O conceito de habitus nacional, porém, pareceu-nos ser o menos problemático em relação aos citados anteriormente. Efetivamente, o seu uso na Sociologia, sobretudo a partir de definições a ele atribuída por Bourdieu ou Elias, nos sugere que o habitus são disposições que apesar de dizerem respeito a um determinado agrupamento social – classe, profissão ou nação – nos sugerem, igualmente, que tais disposições encerram tensões sociais e que se encontram mergulhadas num processo social de criação e recriação, isto é, de mudança. É levando em consideração isso, e sobretudo pelo fato do conceito não sugerir essencialismos, que optamos por operacionalizar o conceito de nação através do

habitus nacional, dado que estamos convencidos de que a idéia de nação, longe de

13 De Menezes vai mais longe ao considerar que esses conceitos, encerram, acima de tudo questões moralistas que estiveram na origem, ou pelo menos serviram de justificativa para a implementação de regimes políticos repressivos e autoritários, como o Nazismo. Por isso, considera que eles devem ser evitados nas ciências sociais ou pelo menos usados com redobrada vigilância para não se cair em essencialismos.

encerrar conformismos e homogeneidade, caracteriza-se por tensões sociais constantes .

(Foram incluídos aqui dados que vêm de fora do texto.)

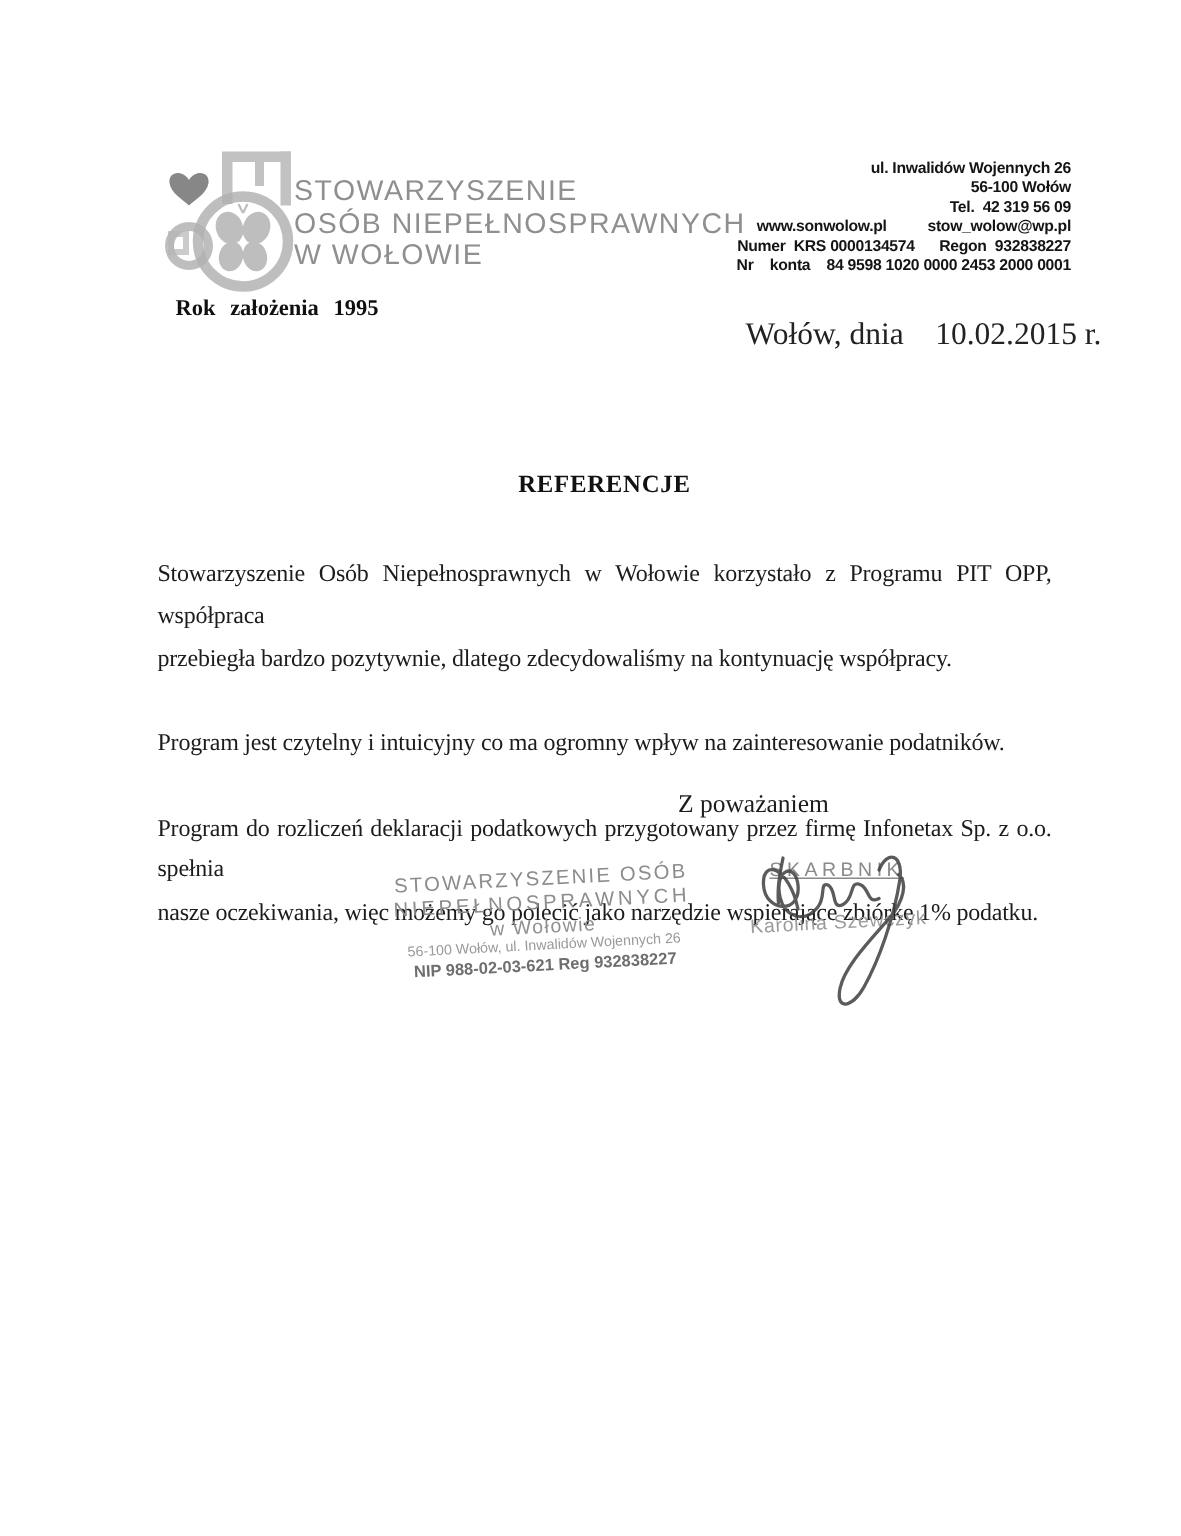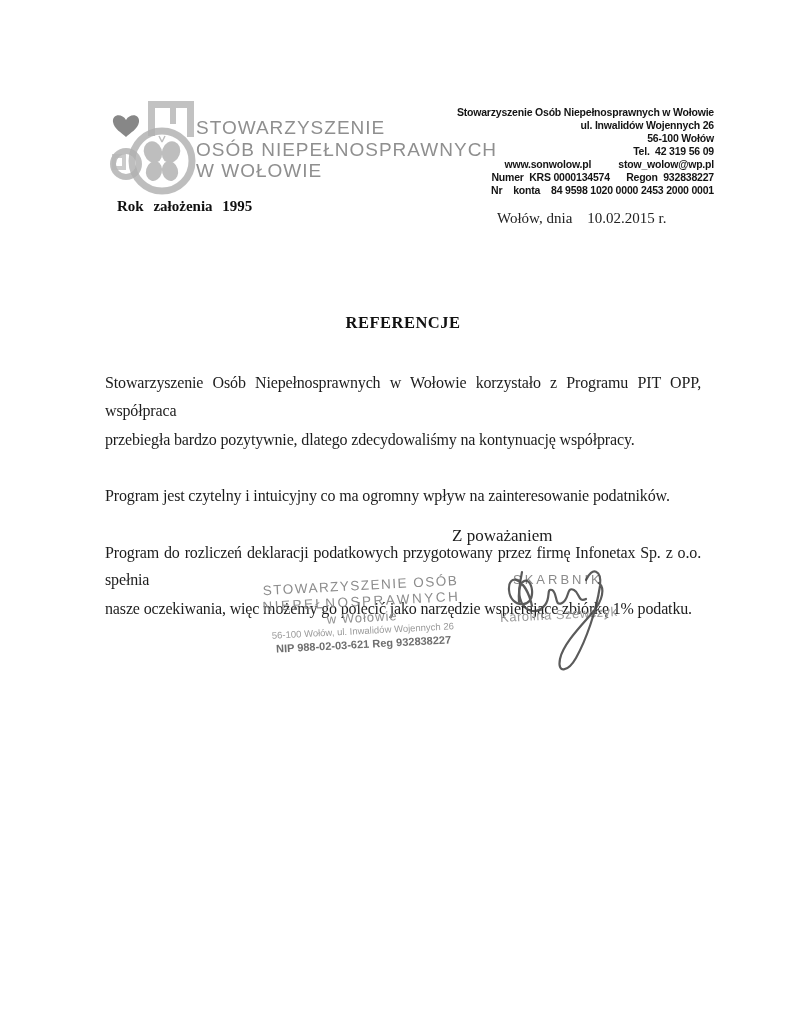--- a/index.html
+++ b/index.html
@@ -24,21 +24,21 @@
   .letterhead{
     position:absolute;left:384px;top:106px;width:330px;
     font-family:"Liberation Sans","DejaVu Sans",sans-serif;
     font-size:10.5px;font-weight:700;letter-spacing:-0.2px;
     line-height:13px;color:#141414;text-align:right;
   }
   .letterhead div{white-space:pre;}
   
   .dateline{
     position:absolute;left:497px;top:210px;
-    font-size:15px;color:#222222;white-space:pre;
+    font-size:21px;color:#222222;white-space:pre;
   }
   
   .doc-title{
     position:absolute;left:105px;top:313px;width:596px;
     text-align:center;font-size:16.5px;font-weight:700;letter-spacing:0.5px;color:#111111;
   }
   .body-text{position:absolute;left:105px;top:340px;width:596px;}
   .body-line{
     height:27.5px;line-height:27.5px;font-size:16px;letter-spacing:-0.15px;
     color:#1c1c1c;white-space:nowrap;text-align:left;margin-top:29px;
@@ -55,21 +55,21 @@
     text-align:center;color:#8c8c8c;
   }
   .stamp-org .s1{font-size:13.5px;letter-spacing:1.5px;line-height:16px;}
   .stamp-org .s2{font-size:13.5px;letter-spacing:2.5px;line-height:16px;}
   .stamp-org .s3{font-size:13px;letter-spacing:1px;line-height:15px;color:#909090;}
   .stamp-org .s4{font-size:9.5px;line-height:12px;color:#9a9a9a;white-space:nowrap;}
   .stamp-org .s5{font-size:11px;line-height:14px;font-weight:700;color:#6e6e6e;white-space:nowrap;}
   .stamp-role{
     position:absolute;left:513px;top:572px;
     font-family:"Liberation Sans","DejaVu Sans",sans-serif;
-    font-size:13px;letter-spacing:3px;color:#8a8a8a;
+    font-size:13px;letter-spacing:3px;color:#8a8a8a;text-decoration:underline;
   }
   .stamp-name{
     position:absolute;left:500px;top:607px;
     font-family:"Liberation Sans","DejaVu Sans",sans-serif;
     font-size:13px;letter-spacing:0.5px;color:#9b9b9b;transform:rotate(-3deg);
   }
   .sig-svg{position:absolute;left:488px;top:558px;width:150px;height:125px;}
 </style>
 </head>
 <body>
@@ -105,21 +105,20 @@
 
   <div class="wordmark">
     <div>STOWARZYSZENIE</div>
     <div>OSÓB NIEPEŁNOSPRAWNYCH</div>
     <div>W WOŁOWIE</div>
   </div>
 
   <div class="founding">Rok założenia 1995</div>
 
   <div class="letterhead">
-    <div>Stowarzyszenie Osób Niepełnosprawnych w Wołowie</div>
     <div>ul. Inwalidów Wojennych 26</div>
     <div>56-100 Wołów</div>
     <div>Tel.  42 319 56 09</div>
     <div>www.sonwolow.pl          stow_wolow@wp.pl</div>
     <div>Numer  KRS 0000134574      Regon  932838227</div>
     <div>Nr    konta    84 9598 1020 0000 2453 2000 0001</div>
   </div>
 
   <div class="dateline">Wołów, dnia    10.02.2015 r.</div>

Assim sendo, devido aos propósitos desta pesquisa, optamos por trabalhar com o conceito de habitus nacional apresentado por Elias, pois nos pareceu melhor se adequar ao trabalho, pelo fato mesmo de serem os pressupostos teóricos e metodológicos deste autor, assentes na Sociologia dos Processos, o suporte da presente pesquisa. É assim que definimos o habitus nacional como sendo o conjunto de autoimagens, sentimentos e do nós-ideal que determinado povo - que pertence ou almeja pertencer a um Estado - tem de si e dos outros (Elias 1997). Como podemos notar, Elias, ao definir habitus nacional, enfatiza a questão das autoimagens, dos sentimentos e do nós-ideal como sendo indicadores que acompanham esse conceito. Este habitus que, apesar de ter sido impulsionado por processos de concentração da violência física, da expansão econômica e industrial, isto é, do Estado moderno, foi principalmente favorecido por processos simbólicos, que concomitantemente aos materiais, estiveram na vanguarda da imaginação das nações européias e da emergência de um habitus nacional mais ou menos “padronizado” nesses países. Tais foram os casos, por exemplo, das edições livrescas de vária natureza, desde os religiosos até aos de etiqueta, passando pelos romances (Elias, 1993; Anderson, 2008) que possibilitaram a que as pessoas passassem, depois de longos anos de leitura, a comungarem certas visões de mundo, sentimentos e um ideal de comunidade mais ou menos “padronizados” no espaço nacional – o habitus nacional. É, portanto, deste caráter simbólico do processo de construção da nação, que este estudo se vale, para compreender como é que os livros escolares produzidos e difundidos em Moçambique no período em análise, indicavam o sentido que se pretendia atribuir à jovem nação em formação.